Le gouvernement Couillard demande aussi à TransCanada de prévoir un « plan d’intervention » et des « mesures d’urgence » dans le but de répondre à tout déversement de brut albertain qui surviendrait en milieu terrestre ou maritime. Ces mesures, précise le ministre dans sa lettre, doivent inclure « un fonds d’indemnisation et une garantie financière prouvant sa capacité d’agir en cas d’accident ». La pétrolière devra aussi prévoir « une unité de vigilance permanente ».

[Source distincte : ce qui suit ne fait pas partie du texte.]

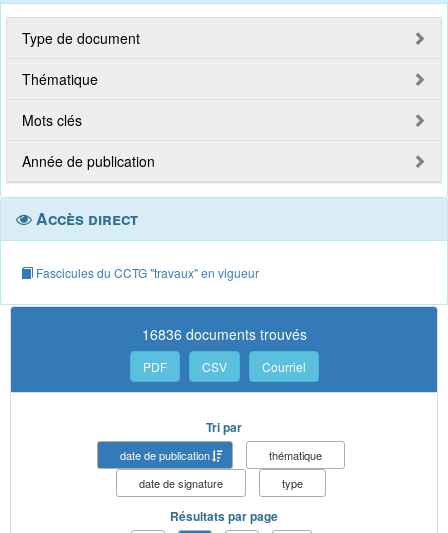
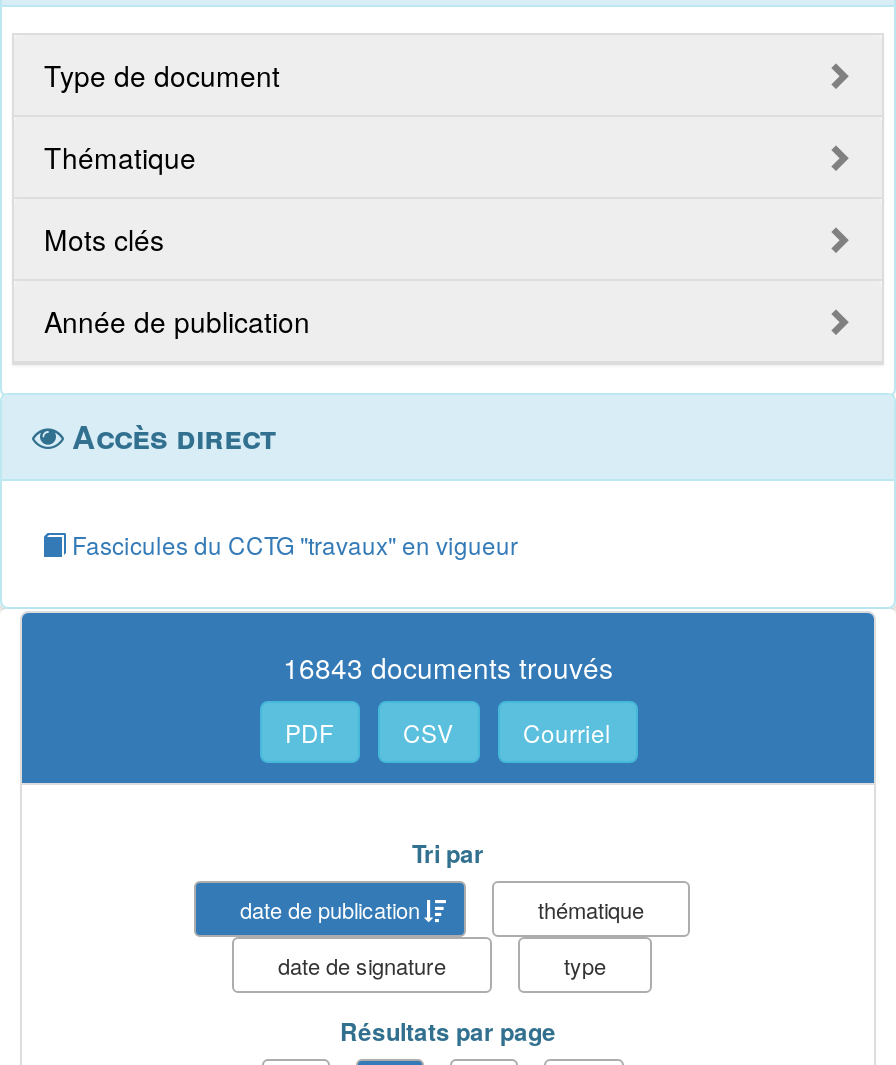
- 16836 documents trouvés
+ 16843 documents trouvés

Il faut savoir que le pipeline doit traverser le territoire de plusieurs municipalités situées le long de la rive nord du Saint-Laurent, des terres agricoles et des rivières majeures du sud du Québec, dont plusieurs servent de source d’eau potable. Ce tuyau d’un mètre de diamètre doit également traverser le fleuve en amont de Québec. Enfin, il doit alimenter un port pétrolier où viendront s’amarrer jusqu’à 175 pétroliers chaque année.

Acceptabilité sociale

Les communautés concernées par le projet devront toutefois être « consultées », insiste le gouvernement du Québec, « afin d’assurer l’acceptabilité sociale ». Là encore, il faudra voir si une communauté aura le pouvoir de bloquer le passage du pipeline sur son territoire. Les Premières Nations devront aussi être consultées.

TransCanada aura également à démontrer que son projet générera des « retombées économiques et fiscales pour tout le Québec ». Cela comprend, selon Québec, la création d’emplois « dans les régions où il sera installé ». On ne précise toutefois pas s’il s’agit d’emplois durant la phase de construction — qui doit durer environ 18 mois — ou d’emplois à long terme. Selon les données de la pétrolière, 133 emplois directs devraient être maintenus lors de l’exploitation du pipeline et du port de Cacouna.

La pétrolière albertaine a confirmé mercredi avoir reçu la lettre du ministre David Heurtel. « Nous analysons présentement la lettre et nous n’avons pas de commentaire à formuler pour le moment », a simplement souligné son porte-parole, Tim Duboyce.

Depuis le dépôt de la version préliminaire du projet Énergie Est à l’ONE, TransCanada a toujours dit que l’évaluation environnementale du pipeline revenait entièrement au gouvernement fédéral. Au moment du dépôt, en mars, son porte-parole Philippe Cannon avait souligné que le pipeline était « uniquement » réglementé par Ottawa. « Le projet Énergie Est, puisqu’il traverse six provinces, est sous autorité fédérale », avait-il affirmé.

Le « plan stratégique » de relations publiques de TransCanada dévoilé mardi dans les médias allait dans le même sens. Le document souligne en outre que le BAPE doit essentiellement servir à informer les citoyens et à entendre leurs doléances. Les audiences à venir « seront une excellente opportunité pour l’équipe d’Énergie Est d’informer et d’éduquer le public sur le projet », précise aussi la stratégie élaborée par la firme Edelman pour convaincre les Québécois d’accepter de devenir le point le plus névralgique au Canada pour l’exportation de pétrole albertain.